地雷被害者のメンタルケアのために立ち上げた、CMCラジオプロジェクト。しかし、それを多くの人々に聴いてもらうためには、魅力ある人物の声によってメッセージを届けることが必要だ。そこで上がった名前が、国民的スターのプリエップ・ソバット。彼に協力を仰ぐため、説得の日々が始まった。
誰の声で届けるか
2004年11月、各団体から被害者の詩やメッセージが書き込まれた用紙がポツポツと寄せられてきた。出稼ぎ先で地雷被害に遭い、足を失ったことを、何年も会っていない家族に知らせる手紙や、足を奪われたことで離れていった彼女に対する手紙。「俺の脚よ、失われた足よ!」と心の痛みを叫ぶ詩。自分と同じ地雷被害者に“それでも頑張っていこう”と呼びかける詩・・・。それまで、誰にも訴えることができなかった思いのたけを、閉ざしていた心のうちを打ち明ける手紙、詩、メッセージが次々と寄せられてきた。
準備が着々と進むなか、一番苦心したのは「誰の声を通して被害者の声を電波に乗せるか―つまりDJをどうするか」である。新しくスタートする番組のテーマが「地雷問題」。地雷被害者は期待して聞いてくれるかも知れないが、なじみがないうえに、暗いイメージとなると、一般の健常者はチャンネルを合わせてくれない可能性がある。そうなると、番組のもうひとつの目的である「健常者に地雷被害者への理解を促し、被害者に対する差別意識を解消すること」、「新たな地雷被害者が出ないようにすること」を達成できない。そこで白羽の矢を立てたのが、プリエップ・ソバットである。日本人で人気スターは誰?と聞くと、歌手や俳優、様々なジャンルのアーティストの名前が挙げられるだろう。しかし、カンボジアでは唯一、同じ名前が返ってくる。それが、国民的アイドルでスーパースターのプリエップ・ソバットだ。
全身全霊の説得が実る
古川純平君が彼の名前を挙げたとき、CMC現地スタッフのキム君は耳を疑ったそうだ。「プリエップ・ソバット?!!何を考えているんだ、不可能に決まっているだろう。お金をいくら積んでも相手にされないさ」。それでも古川君は大真面目に、「彼しかいない、彼が必要だ」とプノンペンにあるソバットの事務所通いを開始した。
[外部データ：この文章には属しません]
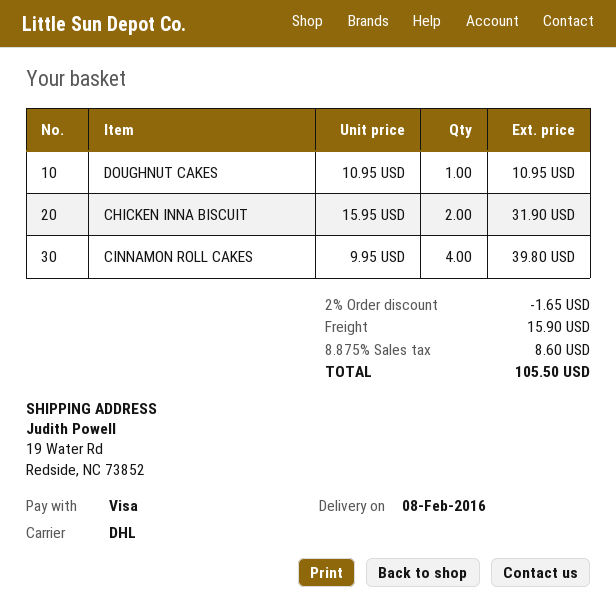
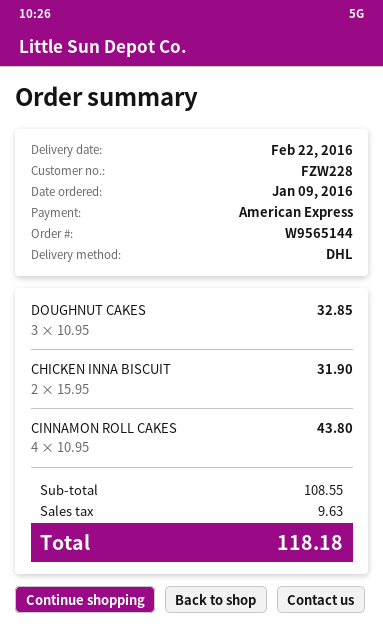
delivery date: 2016-02-08 -> 2016-02-22
payment method: Visa -> American Express
DOUGHNUT CAKES: 1 x 10.95 = 10.95 -> 3 x 10.95 = 32.85
CINNAMON ROLL CAKES: 4 x 9.95 = 39.80 -> 4 x 10.95 = 43.80
discount: 2% = 1.65 -> none
shipping: 15.90 -> none
tax: 8.60 -> 9.63
total: 105.50 -> 118.18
最初は5秒で追い出された。日を改めて再訪問―やはり同じだ。それでもめげずに通い続ける。「また来たの・・・まったく・・・」、「彼は忙しくてそんな暇ないのよ」。断られながらも辛抱強く説得を続けたある日、「分かったわ、彼に会わせてあげるから直接話しなさい」。古川君の熱意に根負けしたソバット事務所のお姉さんからの言葉に、キムと2人で飛び上がった。ついに、スーパースターに会うことが実現するのだ。後で分かったことだが、そのお姉さんはプリエップ・ソバット夫人その人であった。
ソバットとの直接交渉は、順調に進むかに見えた。古川君の、つたないながらも熱意のこもったクメール語の説明をゆっくりと聞き、そして答えてくれた。「番組の内容も良いし、カンボジアの人々にとって、とても役に立つ。DJとして出演しよう。ただし、スケジュールは合わせてもらわないと・・・」。事実、ひっぱりだこで超過密スケジュールのソバットとは、その後も日程を合わせるどころか、打ち合わせすらできなくなった。何度電話しても不在。やっと話せたかと思うと「やはり日程が空かないので、ほかの歌手を紹介する」との返事。「あなたでなければ駄目なんです」と祈るような気持ちで説き続けた末に、日程設定OKの連絡が入った。全身全霊の一カ月であった。